*** Input for this task ***

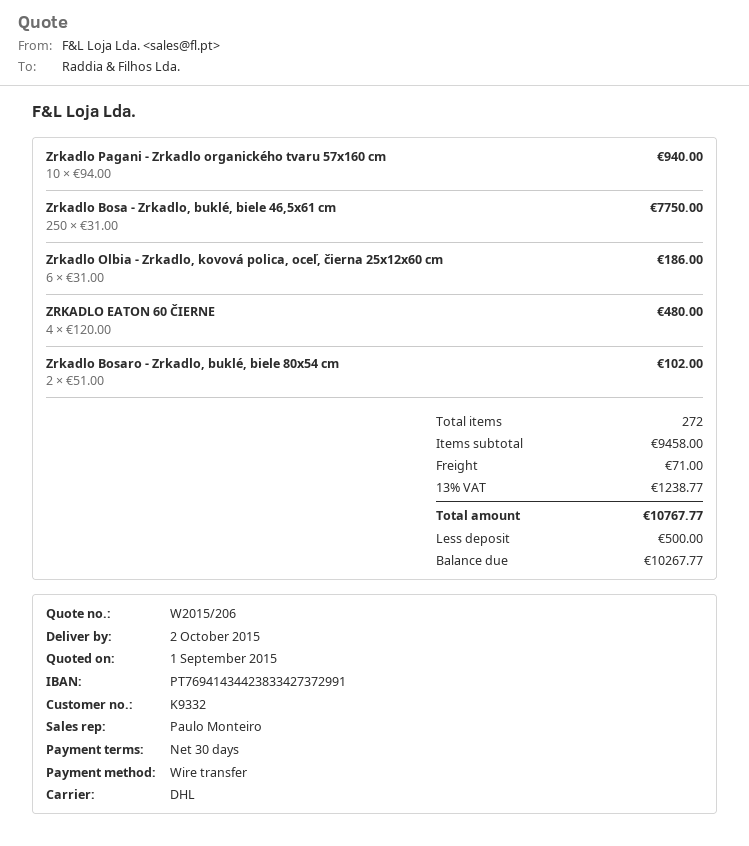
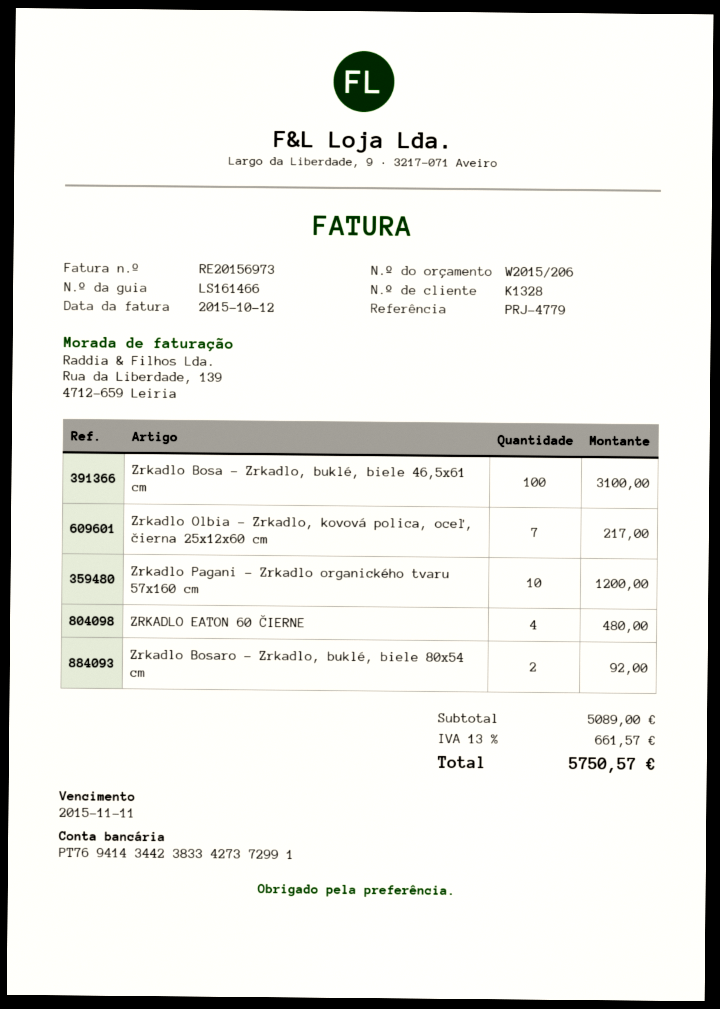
customer number: K9332 -> K1328
Zrkadlo Pagani - Zrkadlo organického tvaru 57x160 cm: 10 for 940.00 -> 10 for 1200.00
Zrkadlo Bosa - Zrkadlo, buklé, biele 46,5x61 cm: 250 for 7750.00 -> 100 for 3100.00
Zrkadlo Olbia - Zrkadlo, kovová polica, oceľ, čierna 25x12x60 cm: 6 for 186.00 -> 7 for 217.00
Zrkadlo Bosaro - Zrkadlo, buklé, biele 80x54 cm: 2 for 102.00 -> 2 for 92.00
subtotal: 9458.00 -> 5089.00
shipping: 71.00 -> none
tax: 13% = 1238.77 -> 13% = 661.57
total: 10767.77 -> 5750.57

*** End of Input for this task ***

> **Task brief**: Leave the pictures out and output all of the data verbatim.

> **Result**:
customer number: K9332 -> K1328
Zrkadlo Pagani - Zrkadlo organického tvaru 57x160 cm: 10 for 940.00 -> 10 for 1200.00
Zrkadlo Bosa - Zrkadlo, buklé, biele 46,5x61 cm: 250 for 7750.00 -> 100 for 3100.00
Zrkadlo Olbia - Zrkadlo, kovová polica, oceľ, čierna 25x12x60 cm: 6 for 186.00 -> 7 for 217.00
Zrkadlo Bosaro - Zrkadlo, buklé, biele 80x54 cm: 2 for 102.00 -> 2 for 92.00
subtotal: 9458.00 -> 5089.00
shipping: 71.00 -> none
tax: 13% = 1238.77 -> 13% = 661.57
total: 10767.77 -> 5750.57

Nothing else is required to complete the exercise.